Provided information section start

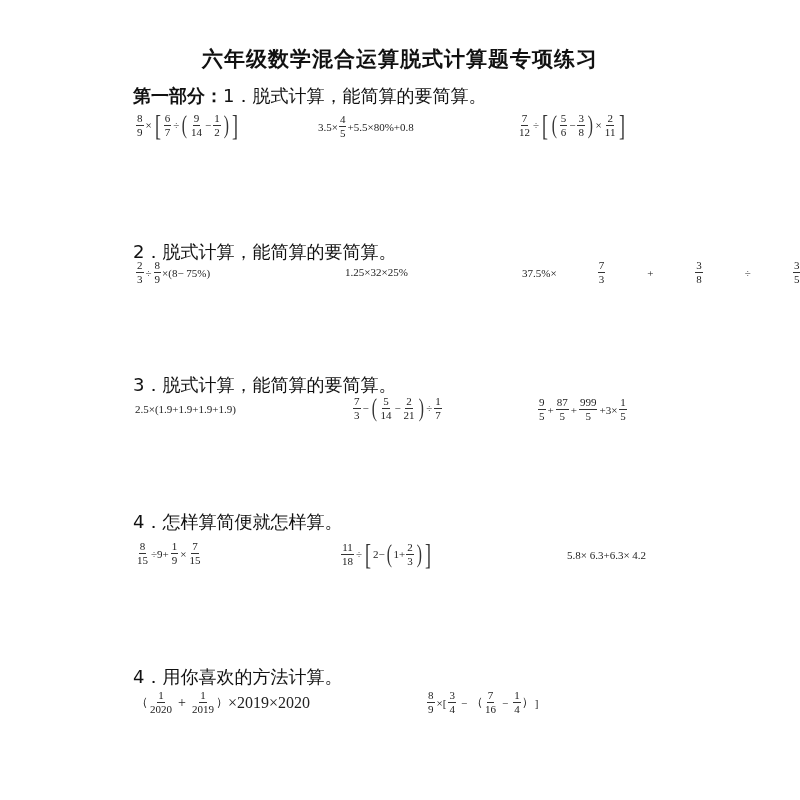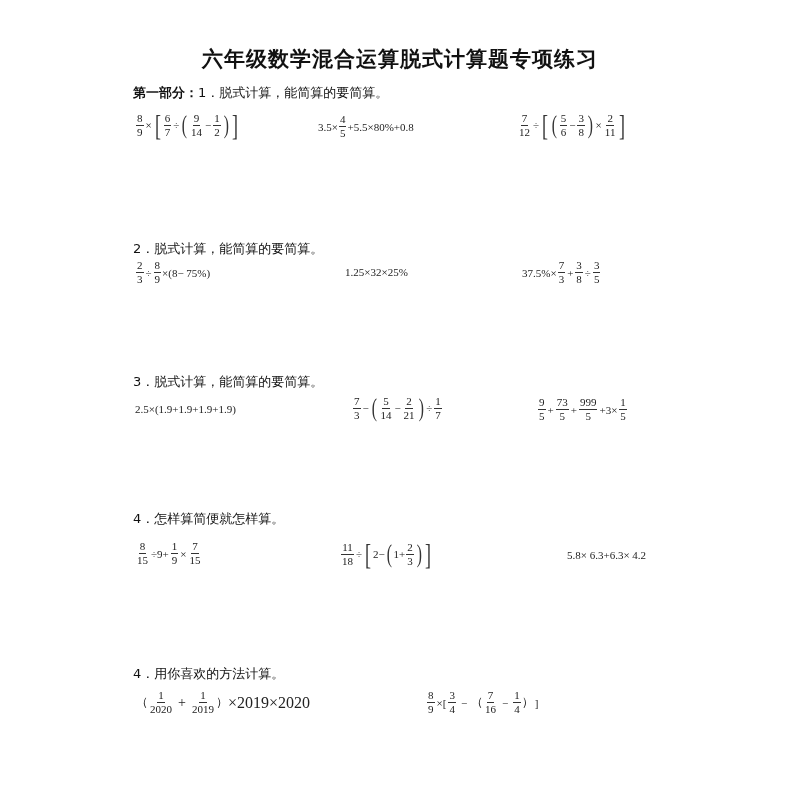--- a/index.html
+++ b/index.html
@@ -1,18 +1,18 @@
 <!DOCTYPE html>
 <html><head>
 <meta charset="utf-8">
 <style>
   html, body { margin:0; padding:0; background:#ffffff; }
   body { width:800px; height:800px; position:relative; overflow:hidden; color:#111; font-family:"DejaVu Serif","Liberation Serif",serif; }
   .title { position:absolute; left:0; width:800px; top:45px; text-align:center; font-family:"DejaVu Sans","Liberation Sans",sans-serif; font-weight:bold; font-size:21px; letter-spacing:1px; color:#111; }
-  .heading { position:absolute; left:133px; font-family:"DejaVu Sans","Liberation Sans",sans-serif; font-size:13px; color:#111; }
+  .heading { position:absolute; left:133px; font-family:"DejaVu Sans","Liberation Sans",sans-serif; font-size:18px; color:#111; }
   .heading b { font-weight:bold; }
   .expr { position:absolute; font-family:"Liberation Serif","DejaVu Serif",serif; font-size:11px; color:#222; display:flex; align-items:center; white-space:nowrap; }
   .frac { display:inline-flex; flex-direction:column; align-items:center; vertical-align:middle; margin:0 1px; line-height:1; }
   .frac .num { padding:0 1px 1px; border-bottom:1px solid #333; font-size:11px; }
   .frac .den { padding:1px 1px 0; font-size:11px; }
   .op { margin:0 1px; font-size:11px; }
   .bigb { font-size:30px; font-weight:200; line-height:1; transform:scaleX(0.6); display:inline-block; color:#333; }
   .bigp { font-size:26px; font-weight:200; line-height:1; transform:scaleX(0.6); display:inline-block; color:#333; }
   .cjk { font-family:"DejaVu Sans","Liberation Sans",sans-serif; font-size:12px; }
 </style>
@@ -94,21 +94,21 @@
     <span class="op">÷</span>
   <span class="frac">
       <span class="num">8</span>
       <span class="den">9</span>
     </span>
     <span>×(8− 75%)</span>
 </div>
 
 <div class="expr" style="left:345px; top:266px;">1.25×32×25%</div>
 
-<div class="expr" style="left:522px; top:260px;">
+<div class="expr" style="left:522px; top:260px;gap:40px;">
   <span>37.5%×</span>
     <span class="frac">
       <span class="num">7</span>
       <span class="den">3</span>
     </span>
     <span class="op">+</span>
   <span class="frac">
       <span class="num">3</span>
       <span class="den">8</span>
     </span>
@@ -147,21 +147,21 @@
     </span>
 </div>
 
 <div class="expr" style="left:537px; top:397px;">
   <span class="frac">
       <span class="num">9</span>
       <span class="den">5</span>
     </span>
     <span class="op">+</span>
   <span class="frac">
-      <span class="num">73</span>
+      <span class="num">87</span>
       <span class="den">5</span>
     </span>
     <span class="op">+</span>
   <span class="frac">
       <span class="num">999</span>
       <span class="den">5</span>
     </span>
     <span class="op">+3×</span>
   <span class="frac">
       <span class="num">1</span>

Provided information section end
Provided information section start

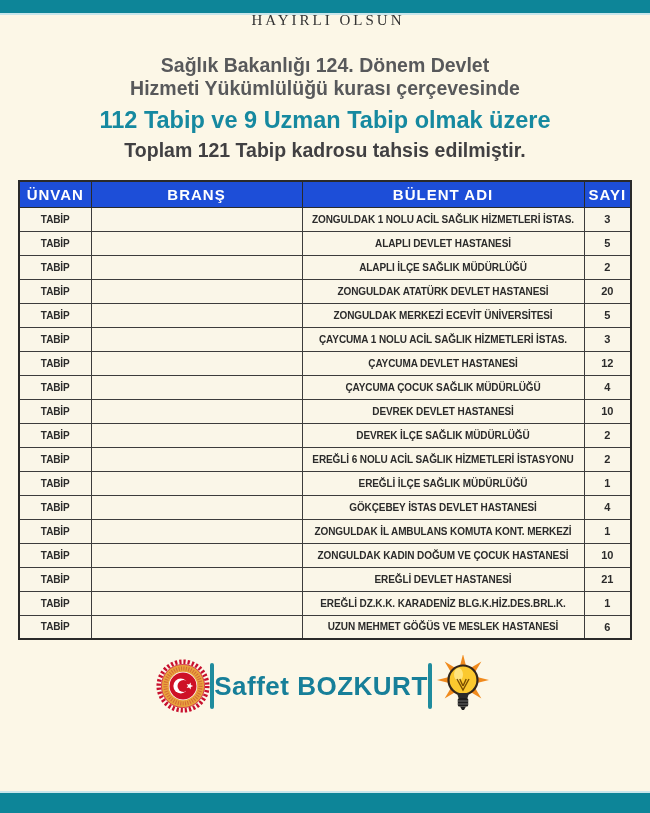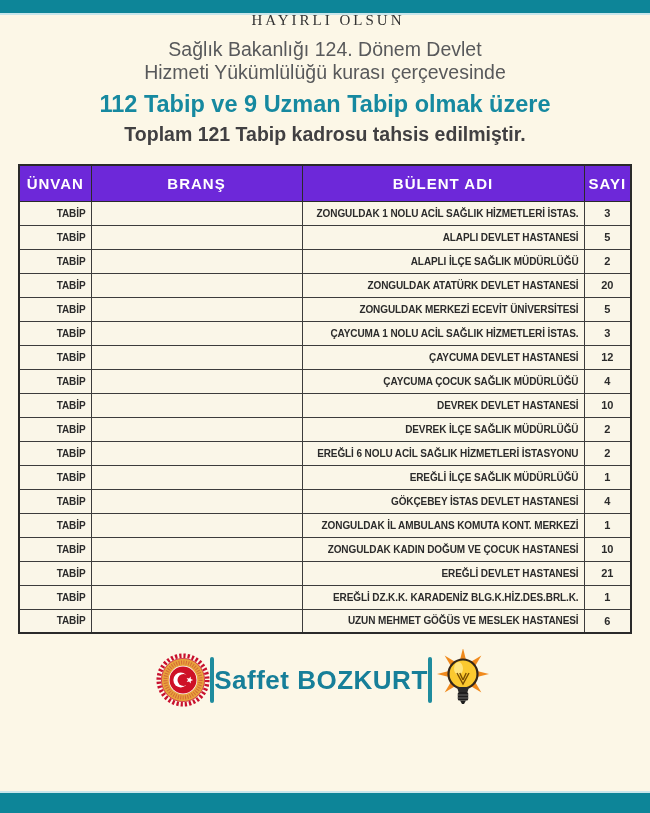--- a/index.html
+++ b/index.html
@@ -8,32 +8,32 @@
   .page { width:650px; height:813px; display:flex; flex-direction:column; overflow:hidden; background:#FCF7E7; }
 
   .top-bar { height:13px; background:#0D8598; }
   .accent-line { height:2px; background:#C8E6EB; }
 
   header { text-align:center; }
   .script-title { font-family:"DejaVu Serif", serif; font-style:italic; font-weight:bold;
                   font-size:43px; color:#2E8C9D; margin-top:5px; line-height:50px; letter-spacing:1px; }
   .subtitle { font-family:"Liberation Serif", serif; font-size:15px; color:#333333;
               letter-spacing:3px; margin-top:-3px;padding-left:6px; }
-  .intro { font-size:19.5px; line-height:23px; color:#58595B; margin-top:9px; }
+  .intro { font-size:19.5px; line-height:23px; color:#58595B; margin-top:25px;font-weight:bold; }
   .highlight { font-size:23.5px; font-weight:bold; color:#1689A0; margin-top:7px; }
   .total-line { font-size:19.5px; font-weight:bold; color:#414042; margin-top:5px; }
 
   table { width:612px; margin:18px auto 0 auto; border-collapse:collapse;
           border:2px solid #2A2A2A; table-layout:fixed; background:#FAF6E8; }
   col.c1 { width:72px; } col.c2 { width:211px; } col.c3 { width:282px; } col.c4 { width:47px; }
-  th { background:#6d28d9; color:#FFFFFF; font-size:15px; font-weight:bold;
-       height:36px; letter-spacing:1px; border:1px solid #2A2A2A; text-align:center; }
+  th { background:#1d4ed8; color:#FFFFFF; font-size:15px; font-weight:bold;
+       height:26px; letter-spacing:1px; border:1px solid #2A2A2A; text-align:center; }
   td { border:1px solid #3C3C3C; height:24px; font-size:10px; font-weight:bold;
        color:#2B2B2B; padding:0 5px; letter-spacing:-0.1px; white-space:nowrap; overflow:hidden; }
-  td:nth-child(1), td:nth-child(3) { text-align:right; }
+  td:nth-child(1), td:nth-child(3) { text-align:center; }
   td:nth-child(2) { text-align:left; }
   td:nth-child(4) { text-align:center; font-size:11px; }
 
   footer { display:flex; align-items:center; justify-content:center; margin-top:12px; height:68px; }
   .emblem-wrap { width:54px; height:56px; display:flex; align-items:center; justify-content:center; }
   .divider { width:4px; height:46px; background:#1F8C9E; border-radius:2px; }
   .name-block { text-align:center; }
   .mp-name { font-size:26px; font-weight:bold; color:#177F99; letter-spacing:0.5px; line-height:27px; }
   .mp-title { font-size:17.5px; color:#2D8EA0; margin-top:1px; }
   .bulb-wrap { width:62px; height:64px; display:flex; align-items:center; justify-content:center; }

Provided information section end

Task statement
Read the data above. Pull out each line in which the string "style" appears.

Answer to this problem
 <style>
 </style>
 <div class="expr" style="left:345px; top:266px;">1.25×32×25%</div>
-<div class="expr" style="left:522px; top:260px;">
+<div class="expr" style="left:522px; top:260px;gap:40px;">
 <div class="expr" style="left:537px; top:397px;">
   .script-title { font-family:"DejaVu Serif", serif; font-style:italic; font-weight:bold;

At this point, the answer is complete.